- [WHAT IS REQUIRED] Go through the data below and gather each line containing "rule".

- [RECORDS FOR THIS TASK]
■ ■ ■ ■ ■ ■ ■

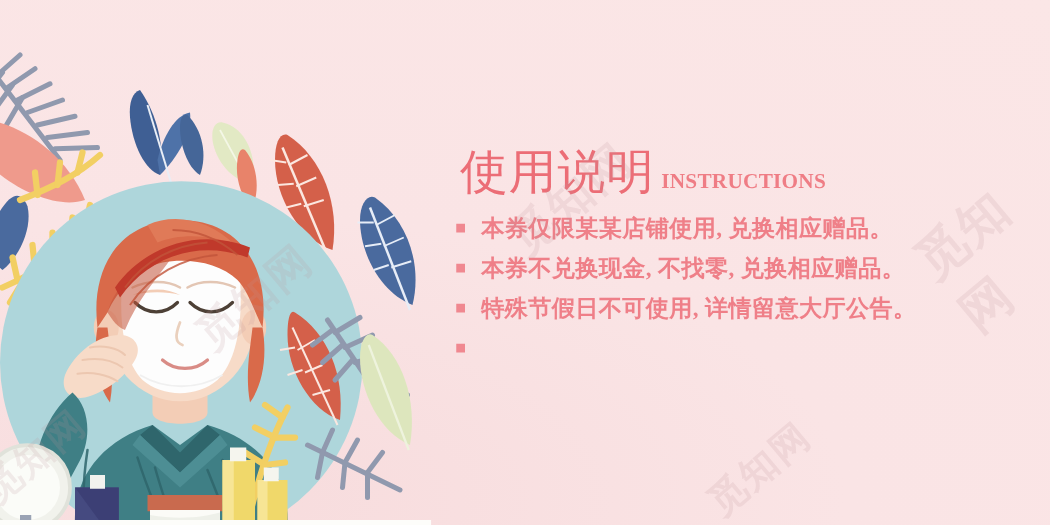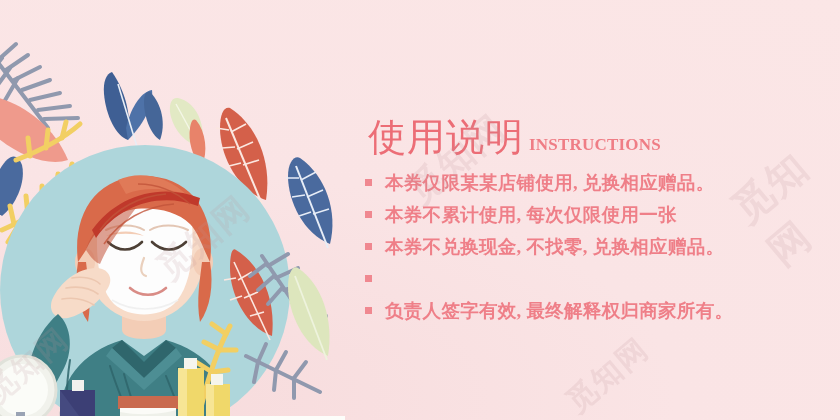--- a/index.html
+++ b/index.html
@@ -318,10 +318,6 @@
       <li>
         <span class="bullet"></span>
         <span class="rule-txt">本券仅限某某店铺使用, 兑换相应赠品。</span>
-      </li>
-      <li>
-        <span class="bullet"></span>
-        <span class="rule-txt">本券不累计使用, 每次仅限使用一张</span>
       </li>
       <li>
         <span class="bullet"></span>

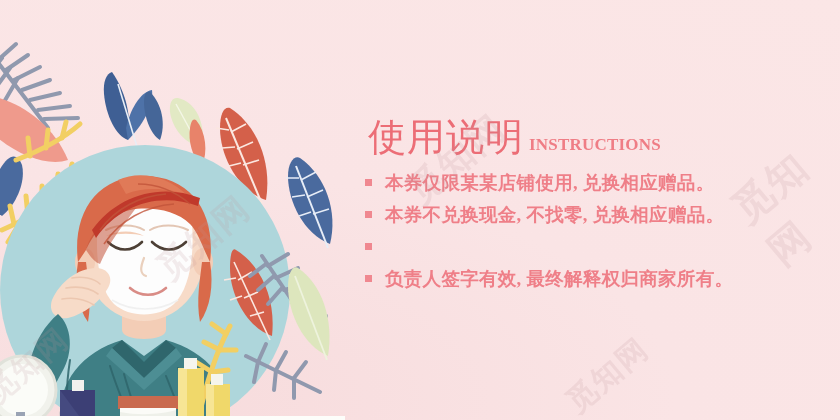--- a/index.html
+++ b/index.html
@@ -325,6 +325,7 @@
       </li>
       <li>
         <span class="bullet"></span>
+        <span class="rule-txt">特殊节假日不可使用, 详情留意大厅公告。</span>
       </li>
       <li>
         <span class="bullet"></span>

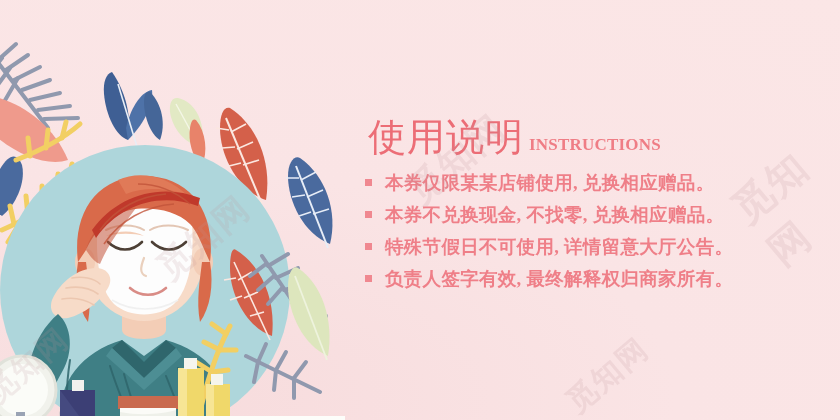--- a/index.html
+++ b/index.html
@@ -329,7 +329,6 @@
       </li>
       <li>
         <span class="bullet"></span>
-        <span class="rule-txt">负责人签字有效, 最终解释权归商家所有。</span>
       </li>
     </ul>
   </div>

■ ■ ■ ■ ■ ■ ■

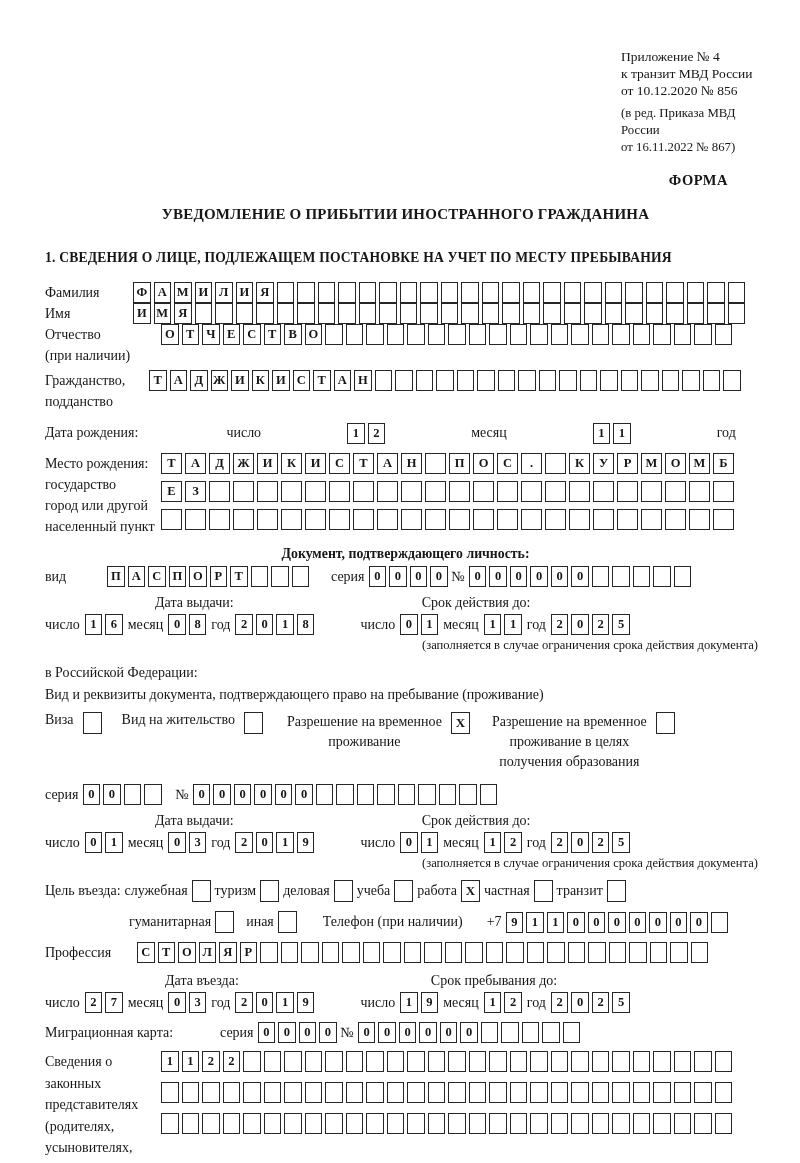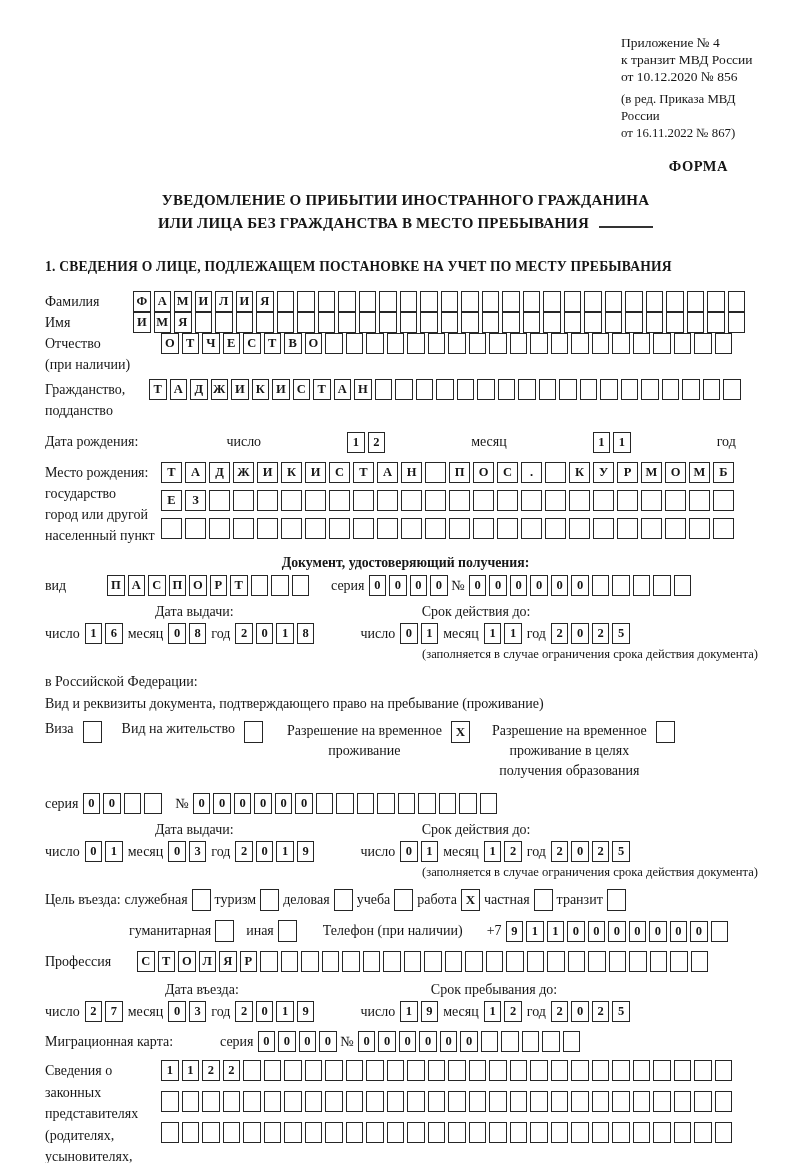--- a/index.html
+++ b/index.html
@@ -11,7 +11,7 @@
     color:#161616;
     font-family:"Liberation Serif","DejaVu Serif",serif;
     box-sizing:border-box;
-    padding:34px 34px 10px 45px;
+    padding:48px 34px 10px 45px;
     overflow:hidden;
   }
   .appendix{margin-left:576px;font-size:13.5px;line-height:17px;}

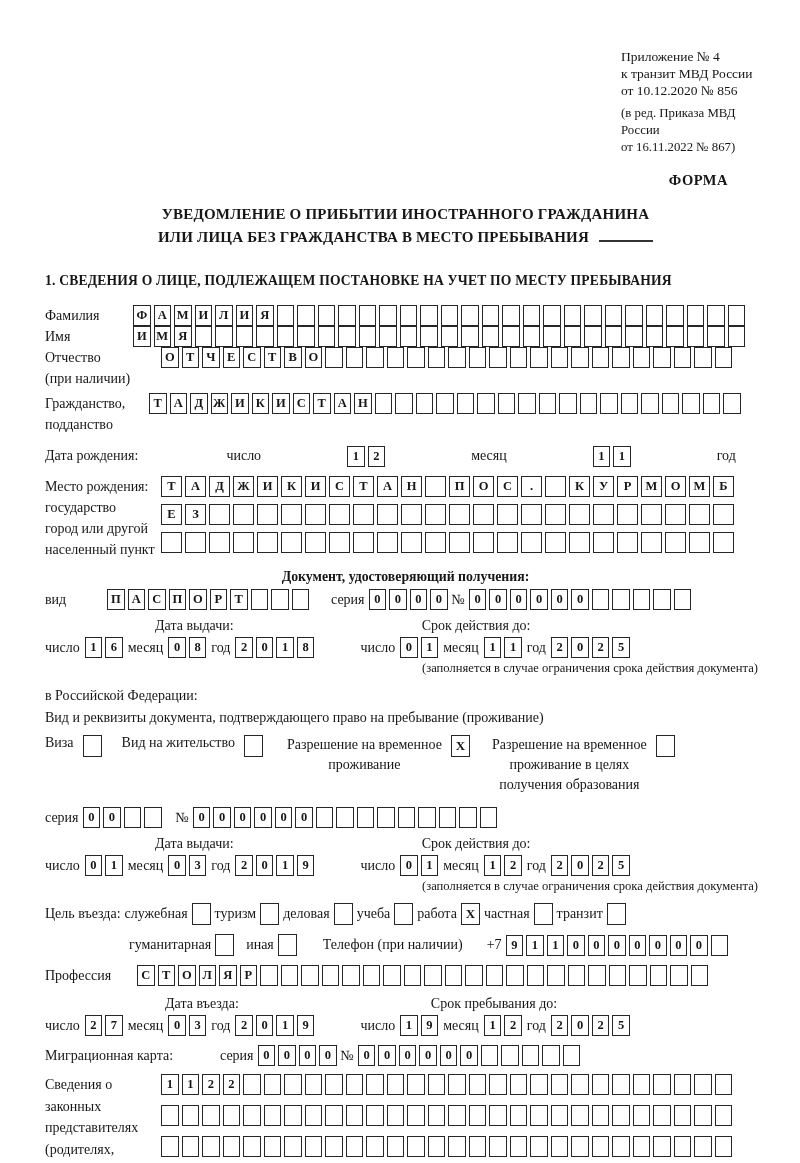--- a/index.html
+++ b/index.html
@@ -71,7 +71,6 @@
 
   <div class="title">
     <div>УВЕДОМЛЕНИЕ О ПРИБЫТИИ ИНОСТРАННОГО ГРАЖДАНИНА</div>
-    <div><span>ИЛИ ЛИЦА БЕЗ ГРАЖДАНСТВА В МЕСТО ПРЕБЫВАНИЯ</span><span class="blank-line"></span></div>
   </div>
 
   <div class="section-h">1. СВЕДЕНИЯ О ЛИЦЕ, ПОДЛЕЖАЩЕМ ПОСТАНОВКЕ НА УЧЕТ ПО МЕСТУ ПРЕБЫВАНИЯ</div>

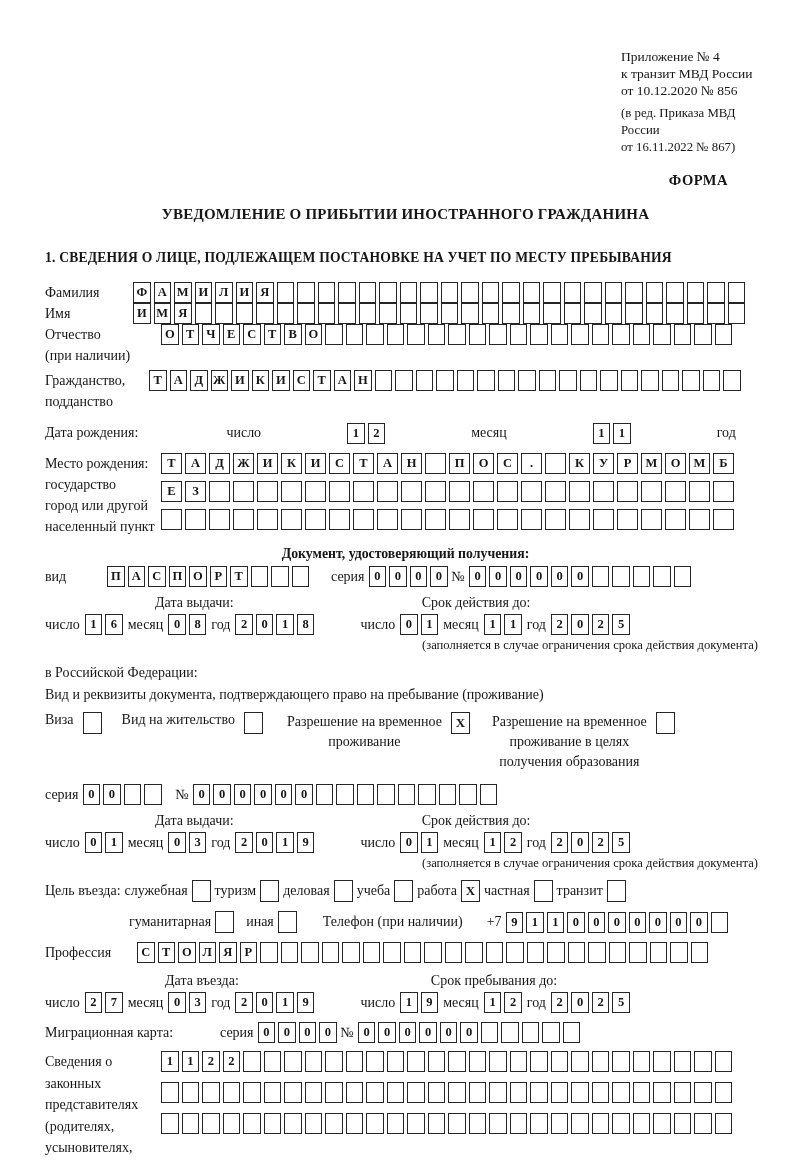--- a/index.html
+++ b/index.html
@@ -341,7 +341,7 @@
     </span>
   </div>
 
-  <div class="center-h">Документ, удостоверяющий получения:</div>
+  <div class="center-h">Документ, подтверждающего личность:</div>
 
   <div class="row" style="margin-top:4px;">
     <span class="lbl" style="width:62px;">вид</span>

■ ■ ■ ■ ■ ■ ■

- [SOLUTION]
         <span class="rule-txt">本券仅限某某店铺使用, 兑换相应赠品。</span>
-        <span class="rule-txt">本券不累计使用, 每次仅限使用一张</span>
+        <span class="rule-txt">特殊节假日不可使用, 详情留意大厅公告。</span>
-        <span class="rule-txt">负责人签字有效, 最终解释权归商家所有。</span>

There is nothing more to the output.